Last week I attended Spark Summit East 2016 at the New York Hilton Midtown. It revealed several ways in which Spark technology might impact the big data market.

Apache Spark is an open source data processing engine designed for large-scale computing. Spark is often used in conjunction with the open source Apache Hadoop, but it can be used with other data sources as well such as Cassandra, MongoDB and Amazon S3. The creators of Spark founded Databricks, which drives the roadmap for Spark and leads community evangelism including organizing the Spark Summit events. According to Arsalan Tavakoli-Shiraji, VP of customer engagement and business development for Databricks, the company contributes approximately 75 percent of the code to the Spark project.

If you are wondering why Spark matters, consider that in June 2015, IBM announced that it would put more than 3,500 researchers and developers on Spark-related projects and would donate its IBM SystemML machine-learning technology to the Spark open source ecosystem. This scale of investment is likely to attract others in the industry, and interest in Spark is growing elsewhere, too. In his keynote presentation Matei Zaharia, co-founder and CTO of Databricks, claimed that summit attendees (across multiple locations) grew from 1,100 in 2014 to 3,900 in 2015. I was told by event staff that the New York event alone, including preconference training sessions, exhibitors and sponsors, had approximately 1,500 attendees, doubling attendance from the previous year.

This is where it starts to feel like, in the words of Yogi Berra, déjà vu all over again. In 2010 and 2011 I attended and wrote about events held in the very same venue.
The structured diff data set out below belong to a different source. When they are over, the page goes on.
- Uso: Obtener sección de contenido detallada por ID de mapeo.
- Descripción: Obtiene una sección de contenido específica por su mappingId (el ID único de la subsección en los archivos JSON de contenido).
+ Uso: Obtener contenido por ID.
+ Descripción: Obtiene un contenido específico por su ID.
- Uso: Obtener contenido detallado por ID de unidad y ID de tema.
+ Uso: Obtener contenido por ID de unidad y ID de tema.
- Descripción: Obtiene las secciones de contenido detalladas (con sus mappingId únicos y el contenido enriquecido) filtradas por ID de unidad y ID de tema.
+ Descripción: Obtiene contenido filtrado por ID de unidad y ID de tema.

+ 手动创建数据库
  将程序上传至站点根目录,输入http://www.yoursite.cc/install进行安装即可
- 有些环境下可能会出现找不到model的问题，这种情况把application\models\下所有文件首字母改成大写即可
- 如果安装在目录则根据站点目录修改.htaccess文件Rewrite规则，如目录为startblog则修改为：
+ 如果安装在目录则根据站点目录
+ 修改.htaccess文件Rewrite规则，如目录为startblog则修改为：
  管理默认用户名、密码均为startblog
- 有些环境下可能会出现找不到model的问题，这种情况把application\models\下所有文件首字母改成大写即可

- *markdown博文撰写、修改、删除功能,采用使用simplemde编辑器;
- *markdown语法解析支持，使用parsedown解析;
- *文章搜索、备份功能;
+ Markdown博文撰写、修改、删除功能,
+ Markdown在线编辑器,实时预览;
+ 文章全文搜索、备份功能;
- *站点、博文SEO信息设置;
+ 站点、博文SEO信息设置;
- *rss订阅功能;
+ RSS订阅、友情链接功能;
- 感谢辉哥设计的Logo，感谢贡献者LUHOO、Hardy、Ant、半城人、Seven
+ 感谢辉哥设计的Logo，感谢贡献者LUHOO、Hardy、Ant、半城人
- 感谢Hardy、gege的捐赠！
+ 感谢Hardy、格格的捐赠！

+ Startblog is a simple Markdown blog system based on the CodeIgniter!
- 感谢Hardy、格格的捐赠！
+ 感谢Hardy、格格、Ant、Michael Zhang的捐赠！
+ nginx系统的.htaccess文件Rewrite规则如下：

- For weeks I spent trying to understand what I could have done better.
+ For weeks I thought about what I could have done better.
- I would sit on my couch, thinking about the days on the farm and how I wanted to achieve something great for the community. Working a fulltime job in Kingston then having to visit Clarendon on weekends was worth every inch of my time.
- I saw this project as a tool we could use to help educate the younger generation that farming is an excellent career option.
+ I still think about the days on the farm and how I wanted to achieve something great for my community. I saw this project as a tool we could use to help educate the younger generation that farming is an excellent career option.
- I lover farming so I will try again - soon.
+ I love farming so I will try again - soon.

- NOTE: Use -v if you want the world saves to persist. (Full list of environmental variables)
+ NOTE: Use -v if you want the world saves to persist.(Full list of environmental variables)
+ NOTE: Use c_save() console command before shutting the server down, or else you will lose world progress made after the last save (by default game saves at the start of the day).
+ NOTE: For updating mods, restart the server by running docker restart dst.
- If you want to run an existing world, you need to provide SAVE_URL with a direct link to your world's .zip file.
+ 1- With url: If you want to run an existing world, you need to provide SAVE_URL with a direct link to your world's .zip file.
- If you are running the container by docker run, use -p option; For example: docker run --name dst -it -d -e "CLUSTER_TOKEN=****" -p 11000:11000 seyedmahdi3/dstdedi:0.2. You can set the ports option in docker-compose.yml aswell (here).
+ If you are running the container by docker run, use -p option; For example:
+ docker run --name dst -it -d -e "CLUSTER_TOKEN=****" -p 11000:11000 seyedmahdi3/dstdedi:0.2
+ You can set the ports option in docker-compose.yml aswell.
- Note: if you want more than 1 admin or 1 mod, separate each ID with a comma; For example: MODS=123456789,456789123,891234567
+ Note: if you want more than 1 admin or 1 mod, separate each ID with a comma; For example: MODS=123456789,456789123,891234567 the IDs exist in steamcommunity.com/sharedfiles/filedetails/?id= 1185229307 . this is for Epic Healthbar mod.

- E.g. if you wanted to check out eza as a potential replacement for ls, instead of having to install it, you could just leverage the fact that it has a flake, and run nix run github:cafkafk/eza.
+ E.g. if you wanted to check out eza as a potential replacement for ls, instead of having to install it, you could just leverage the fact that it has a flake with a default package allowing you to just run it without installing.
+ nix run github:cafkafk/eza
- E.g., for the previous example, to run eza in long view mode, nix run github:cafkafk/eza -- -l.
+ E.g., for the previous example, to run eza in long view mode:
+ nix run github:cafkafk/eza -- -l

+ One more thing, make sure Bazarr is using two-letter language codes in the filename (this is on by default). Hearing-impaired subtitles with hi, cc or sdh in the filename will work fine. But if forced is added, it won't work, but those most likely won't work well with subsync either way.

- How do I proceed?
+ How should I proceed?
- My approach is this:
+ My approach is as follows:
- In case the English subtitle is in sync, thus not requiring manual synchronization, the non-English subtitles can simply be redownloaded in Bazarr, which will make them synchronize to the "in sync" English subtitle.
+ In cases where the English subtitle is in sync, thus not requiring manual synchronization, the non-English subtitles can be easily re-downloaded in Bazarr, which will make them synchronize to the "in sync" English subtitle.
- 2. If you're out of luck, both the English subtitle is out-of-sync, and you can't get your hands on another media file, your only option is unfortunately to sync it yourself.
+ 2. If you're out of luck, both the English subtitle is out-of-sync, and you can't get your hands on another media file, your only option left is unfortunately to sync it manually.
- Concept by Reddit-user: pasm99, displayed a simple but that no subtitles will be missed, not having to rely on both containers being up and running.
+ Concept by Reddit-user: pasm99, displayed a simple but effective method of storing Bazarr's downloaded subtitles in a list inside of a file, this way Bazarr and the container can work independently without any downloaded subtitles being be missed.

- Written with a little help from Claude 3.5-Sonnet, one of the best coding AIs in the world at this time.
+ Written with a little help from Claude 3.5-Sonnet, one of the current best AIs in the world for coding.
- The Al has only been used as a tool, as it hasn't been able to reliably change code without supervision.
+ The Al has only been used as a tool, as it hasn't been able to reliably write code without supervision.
At the time, interest was growing in something called “Hadoop,” which, according to our recent benchmark research on big data analytics, has now grown to the point where it is used by 37 percent of organizations to process their big data analytics.

Recently there has been a lot of buzz around Spark, including speculation that Spark could replace Hadoop. Just search for “Spark replace Hadoop” and see how many pages come up. However, this is off target: Spark won’t replace Hadoop, in particular because it is not designed to store data. Rather it is designed to be used in conjunction with data storage tools such as the Hadoop Distributed File System (HDFS). Spark does, however, address a vr_Big_Data_Analytics_19_important_areas_of_big_data_analyticsshortcoming in one part of Hadoop: MapReduce. MapReduce was designed to process very large amounts of data in parallel to speed up processing, but it was designed for batch processing. As big data has grown in popularity, more and more users are accessing it and demanding interactive access to data regardless of its volume. More than half (54%) of participants in our research rated right-time and real-time analytics as important, and nearly half (48%) rated visual and data discovery important. Spark’s fundamental performance advantage over MapReduce lies in being designed to process data in memory to the extent possible.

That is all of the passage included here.